Lois indicated a set of double doors ahead. “We could probably find you a place down here, too, if you need one. Will you be wanting to stay on?”

“I don’t know yet.”

The double doors brought them into a cafeteria area, with long tables by the walls, several smaller ones in the center, and a serving counter at one end. Maybe a dozen people were scattered around, eating and talking, one or two reading. Lois went to the counter, while Korshak headed for an empty corner where they would be able to talk. Lois joined him minutes later with two coffees and a cheese sandwich on a tray, along with a small salad for herself. “Plantation grown,” she explained as she sat down. “There is a difference.”

“Enjoy it while you can,” Korshak told her. He had been looking around while he waited. “It’s like one of my illusions, only more elaborate. Nothing you see up there is what it seems. I’ve been coming to Plantation for years, and even then I never really realized.”

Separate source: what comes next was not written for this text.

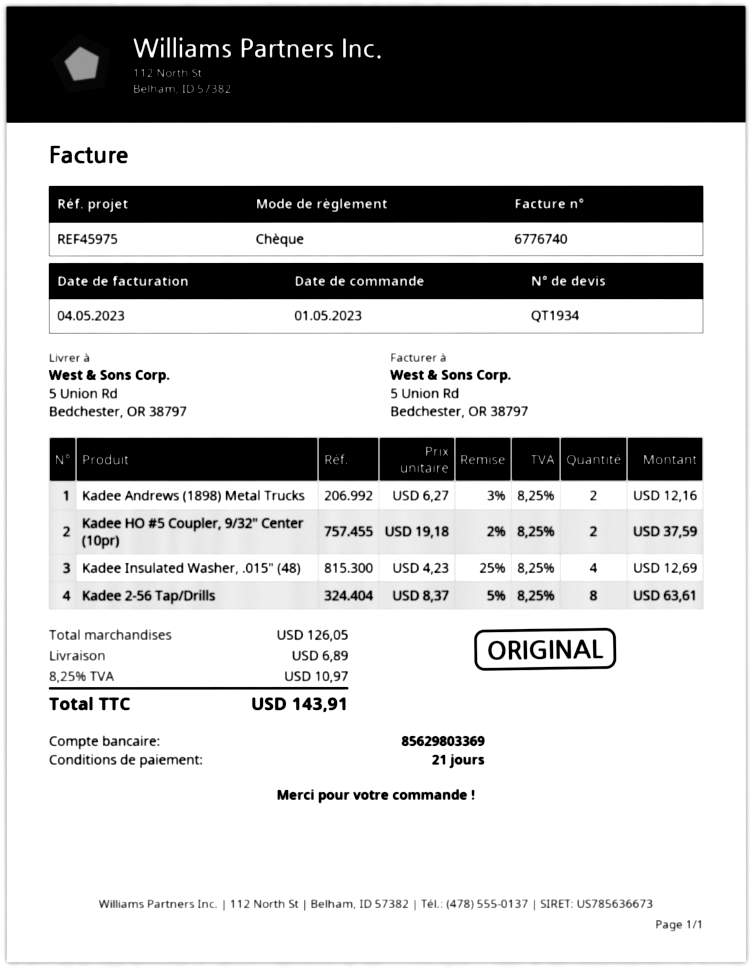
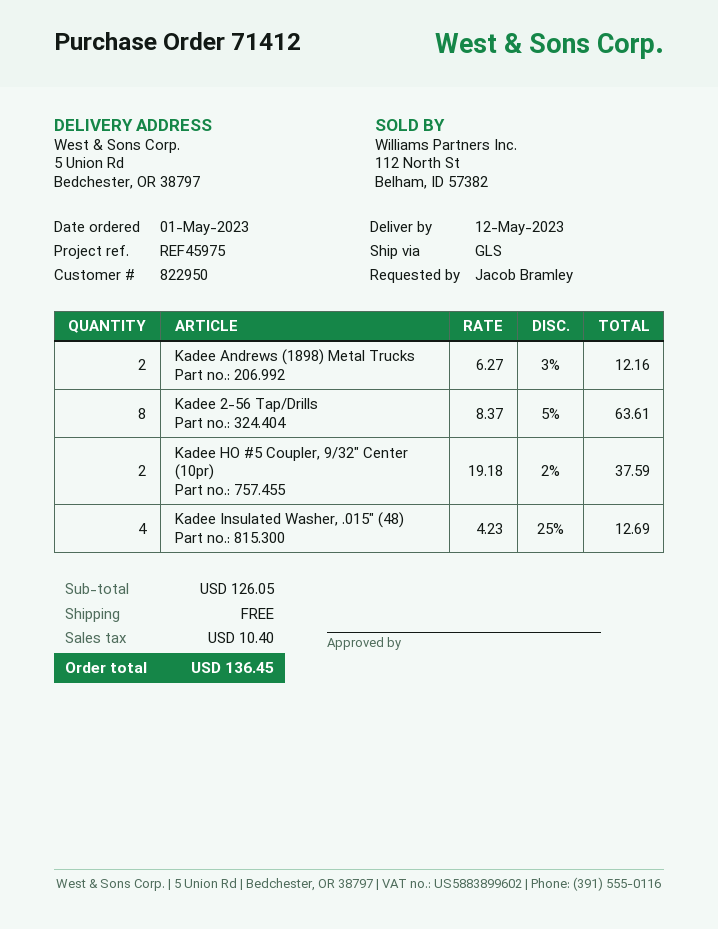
shipping: 6.89 -> 0.00
tax: 10.97 -> 10.40
total: 143.91 -> 136.45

Lois drank from her cup, set it down, and began eating. “Well, the people who built it evidently thought it was worth the effort. And a lot of others must have supported them. I guess a one-way ticket from Earth can do strange things.”

“Mirsto would love it,” Korshak said. “He’s fascinated by things like this.”

“You mean the underworlds that you don’t see?”

“Exactly. We have to use the deep-level maintenance tubes when we go anywhere on
Aurora
.”

“So, is he going to be an illusionist, too?”

“I don’t think he knows yet. He’s into robotics as well. His closest friend is one of Masumichi’s tribe. Masumichi is working on a way of tapping straight into the operator’s sensory system for controlling his robots, instead of going through regular interface channels the way they do with telebots.”

“Direct neural coupling?” Lois nodded. “Yes, I’ve heard about it. It’s not exactly new as a concept. But it’ll be neat if he can do it.”

“Mirsto has a new sister, too. Did you know?”


Really?
Well, congratulations! No, I didn’t.”

“Kilea. Coming up to three months.”

“Is she doing okay?”

“Just fine.”

“And Vaydien?”

Korshak sighed but returned a smile. “It’s a very different life from being a princess in Arigane. But she makes the best of what it offers.”

“Do you think she misses her old life?”

“Oh, parts of it, I’m sure. Don’t most people? But she wouldn’t go back. She’s every bit an
Auroran
now. She even did a spell of EVA work out on
Envoy
– earlier on, before the pregnancy slowed her down.” Korshak was about to bite into his sandwich again, when another thought struck him. “I suppose they have regular communications down here below the surface?”